ニチレイ・大櫛社長、低温物流事業の2024年問題対応「ほぼ計画通りで心配していない」

ニチレイ・大櫛社長、低温物流事業の2024年問題対応「ほぼ計画通りで心配していない」

順調な進捗を強調、サーチャージ収受や業務改善で通期の営業利益予想引き上げ

ニチレイは10月31日、東京都内の本社で、2023年9月中間連結決算のメディア向け説明会を開催した。

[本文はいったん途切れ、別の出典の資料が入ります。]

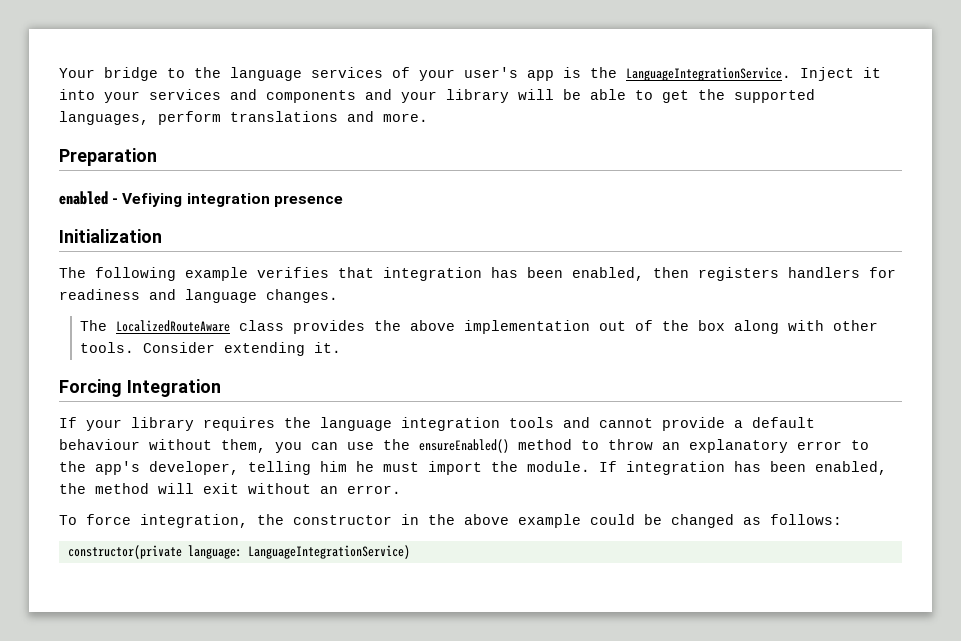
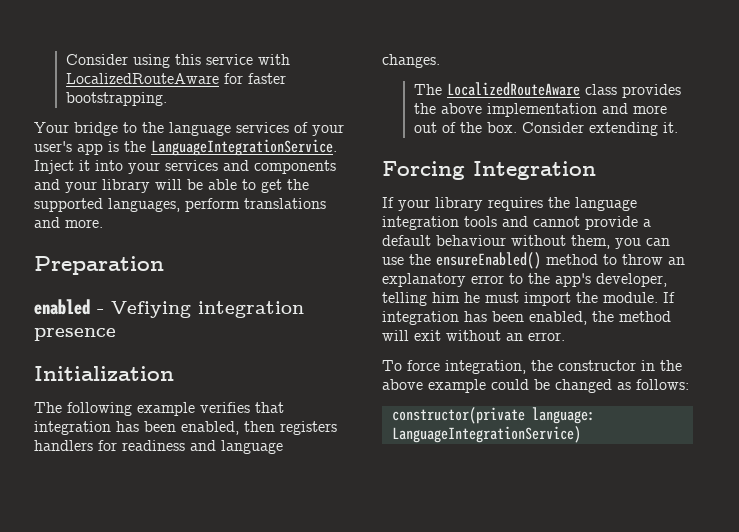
+ Consider using this service with LocalizedRouteAware for faster bootstrapping.
- The LocalizedRouteAware class provides the above implementation out of the box along with other tools.
+ The LocalizedRouteAware class provides the above implementation and more out of the box.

大櫛顕也社長は、ニチレイロジグループ本社を軸として展開している低温物流事業に関し、トラックドライバーの長時間労働規制強化に伴う物流現場の混乱が懸念されている「2024年問題」への対応はほぼ計画通り進んでいるとの認識を示した。

大櫛社長は通期(24年3月期)の連結業績予想のうち、利益を上方修正した一因として、低温物流事業が国内外で堅調に伸びているのに加え、人件費や燃料費などのコスト上昇をサーチャージ収受や業務改善による経費抑制でカバーできたことを挙げた。

同事業の通期予想は売上高を2550億円(前期比4.4%増)で据え置いた一方、営業利益は従来の153億円から160億円(同5.6%増)に引き上げたことを公表した。

2024年問題に関しては「デジタル化などを通じて省人化を進め、成果も出ている。新しい仕組みで幹線の運送効率を大幅に上げるよう取り組んでおり、ほぼ計画通りなので心配していない」と語った。

幹線輸送効率化の一環として、各拠点の貨物を集約する「ゲートウェイ(GW)機能」を持つ物流センターを東西2カ所に展開していることに触れ、「それ以外にも検討は必要なので、これから次の計画になると思っている」と説明、他の地域でも配置していく可能性を明らかにした。